Drupal Tutor

This article is part of my guide to map reduce frameworks in which I implement a solution to a real-world problem in each of the most popular Hadoop frameworks.

Spark is isn’t actually a MapReduce framework. Instead it is a general-purpose framework for cluster computing, however it can be run, and is often run, on Hadoop’s YARN framework. Because it is often associated with Hadoop I am including it in my guide to map reduce frameworks as it often serves a similar function. Spark was designed to be fast for interactive queries and iterative algorithms that Hadoop MapReduce is a bit slow with.

The Problem

Let me quickly restate the problem from my original article.

I have two datasets:

User information (id, email, language, location)
Transaction information (transaction-id, product-id, user-id, purchase-amount, item-description)

Given these datasets, I want to find the number of unique locations in which each product has been sold. To do that, I need to join the two datasets together.

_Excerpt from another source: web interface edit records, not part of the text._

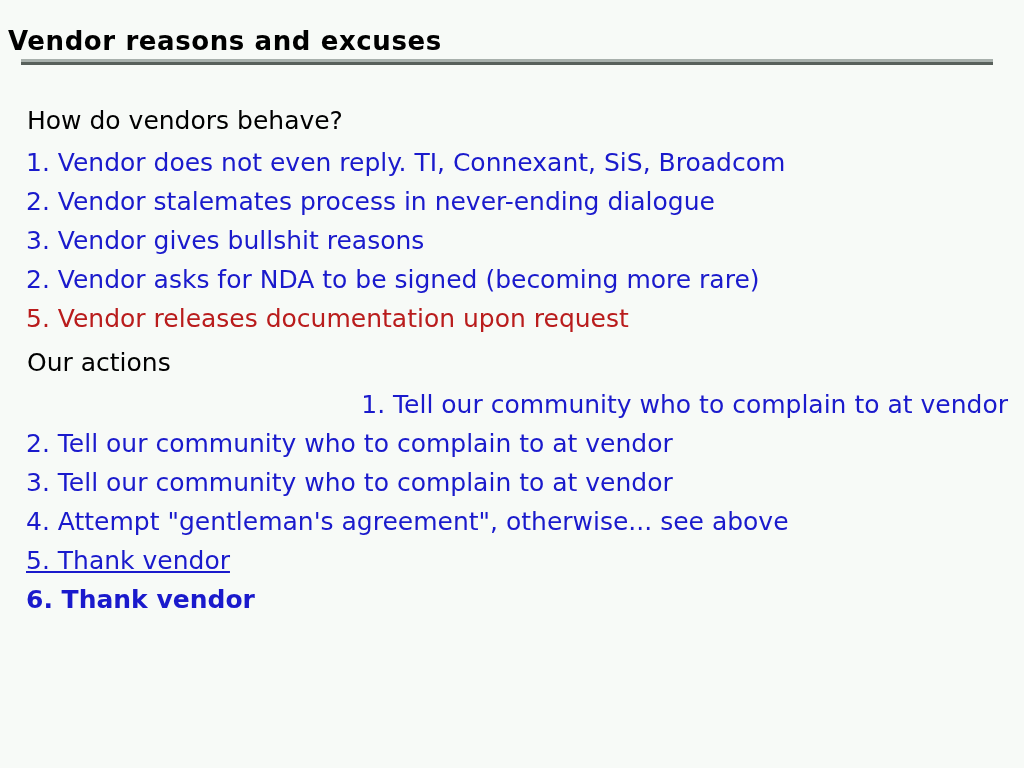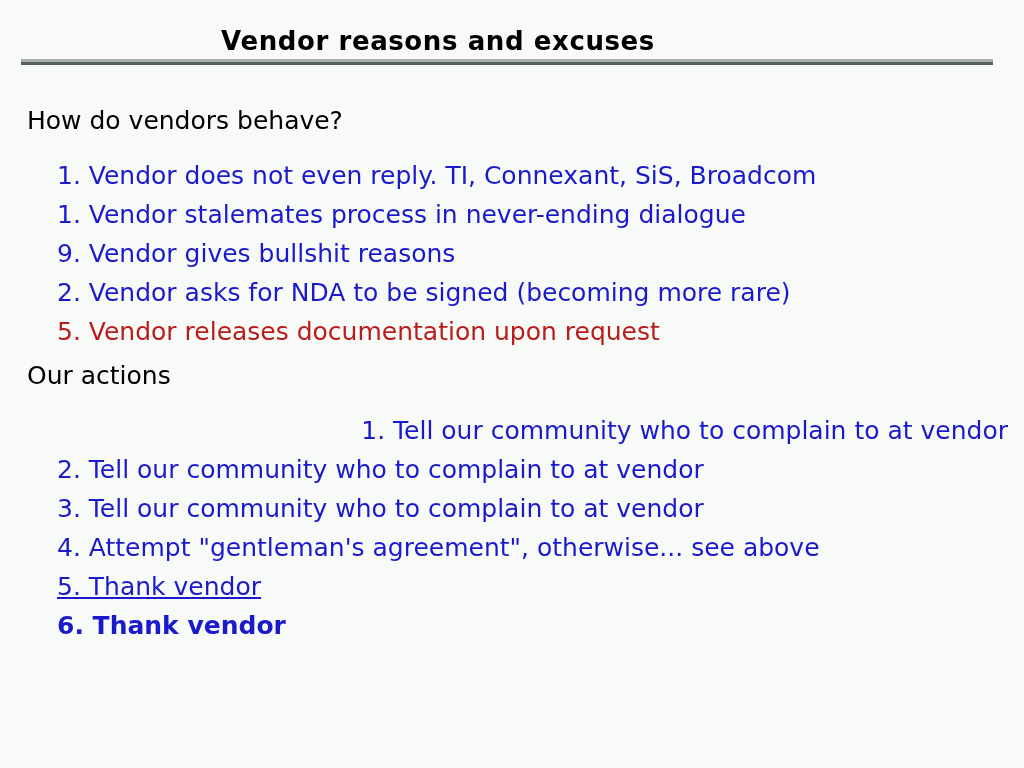--- a/index.html
+++ b/index.html
@@ -26,10 +26,10 @@
   
   .slide-title {
     position: absolute;
-    left: 0;
+    left: 8px;
     top: 26px;
     width: 876px;
-    text-align: center;
+    text-align: left;
     font-family: "DejaVu Sans", sans-serif;
     font-weight: bold;
     font-size: 26px;

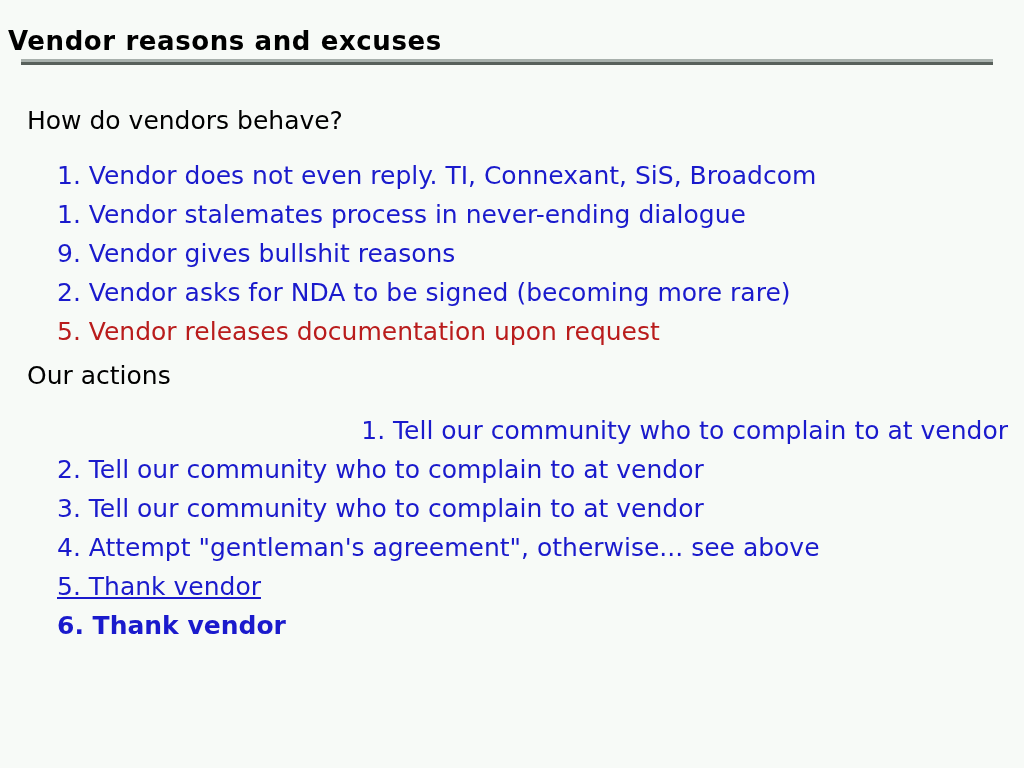--- a/index.html
+++ b/index.html
@@ -85,8 +85,8 @@
 
   ol.blue-list {
     list-style: none;
-    margin: 18px 0 0 0;
-    padding: 0 0 0 57px;
+    margin: 5px 0 0 0;
+    padding: 0 0 0 26px;
     counter-reset: none;
   }
 

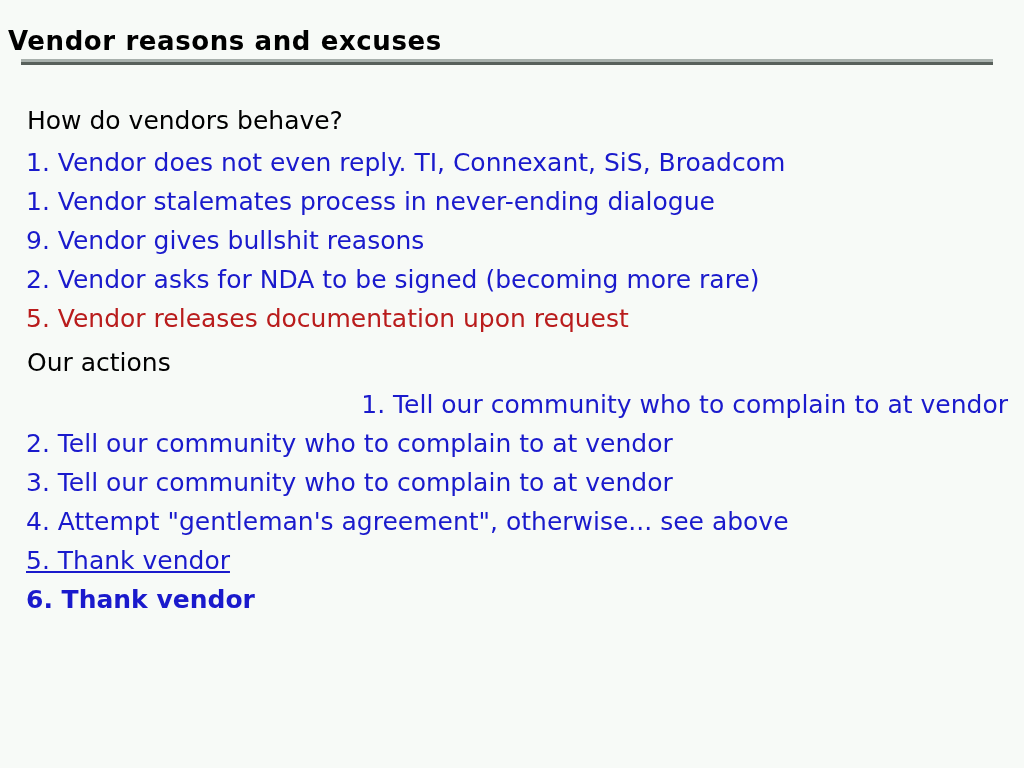--- a/index.html
+++ b/index.html
@@ -119,7 +119,7 @@
       <p class="heading" style="color: rgb(0, 0, 0);">How do vendors behave?</p>
       <ol class="blue-list">
         <li style="color: rgb(26, 26, 204);">1. Vendor does not even reply.  TI, Connexant, SiS, Broadcom</li>
-        <li style="color: rgb(26, 26, 204);">1. Vendor stalemates process in never-ending dialogue</li>
+        <li style="color: rgb(26, 26, 204);">2. Vendor stalemates process in never-ending dialogue</li>
         <li style="color: rgb(26, 26, 204);">9. Vendor gives bullshit reasons</li>
         <li style="color: rgb(26, 26, 204);">2. Vendor asks for NDA to be signed (becoming more rare)</li>
         <li style="color: #b91c1c;">5. Vendor releases documentation upon request</li>

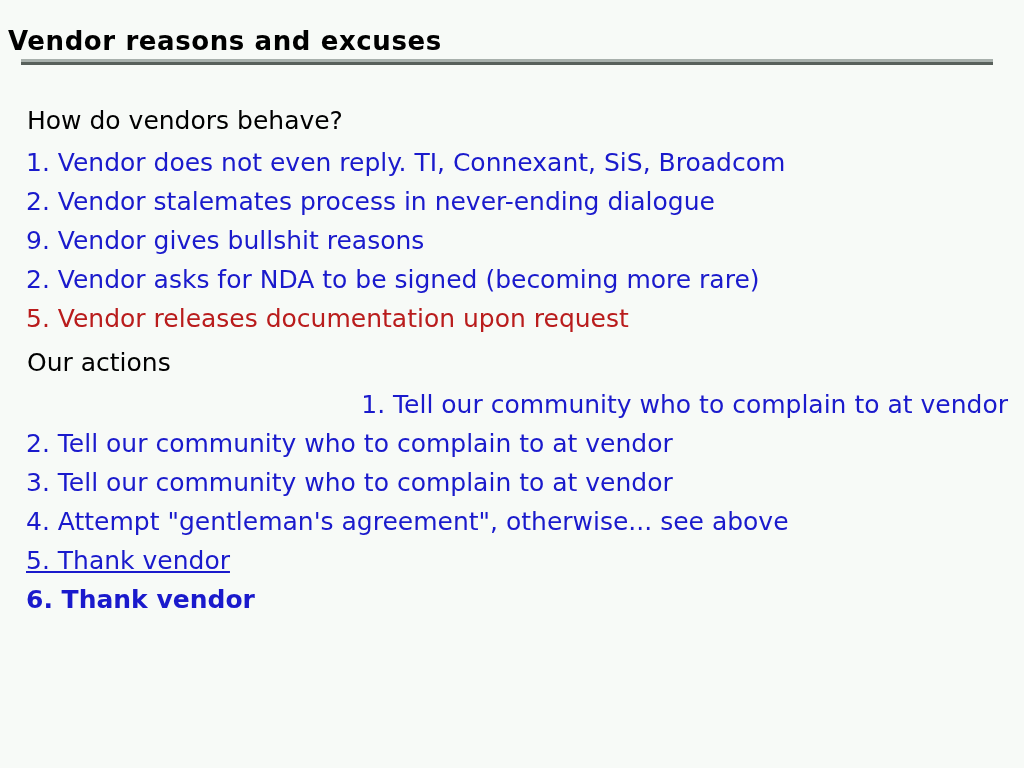--- a/index.html
+++ b/index.html
@@ -120,7 +120,7 @@
       <ol class="blue-list">
         <li style="color: rgb(26, 26, 204);">1. Vendor does not even reply.  TI, Connexant, SiS, Broadcom</li>
         <li style="color: rgb(26, 26, 204);">2. Vendor stalemates process in never-ending dialogue</li>
-        <li style="color: rgb(26, 26, 204);">9. Vendor gives bullshit reasons</li>
+        <li style="color: rgb(26, 26, 204);">3. Vendor gives bullshit reasons</li>
         <li style="color: rgb(26, 26, 204);">2. Vendor asks for NDA to be signed (becoming more rare)</li>
         <li style="color: #b91c1c;">5. Vendor releases documentation upon request</li>
       </ol>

Previously I have implemented this solution in java, with hive and with pig. The java solution was ~500 lines of code, hive and pig were like ~20 lines tops.

The Spark Scala Solution

Spark is an open source project that has been built and is maintained by a thriving and diverse community of developers. Spark started in 2009 as a research project in the UC Berkeley RAD Lab, later to become the AMPLab. It was observed that MapReduce was inefficient for some iterative and interactive computing jobs, and Spark was designed in response. Spark’s aim is to be fast for interactive queries and iterative algorithms, bringing support for in-memory storage and efficient fault recovery. Iterative algorithms have always been hard for MapReduce, requiring multiple passes over the same data.

Demonstration Data

The tables that will be used for demonstration are called users and transactions.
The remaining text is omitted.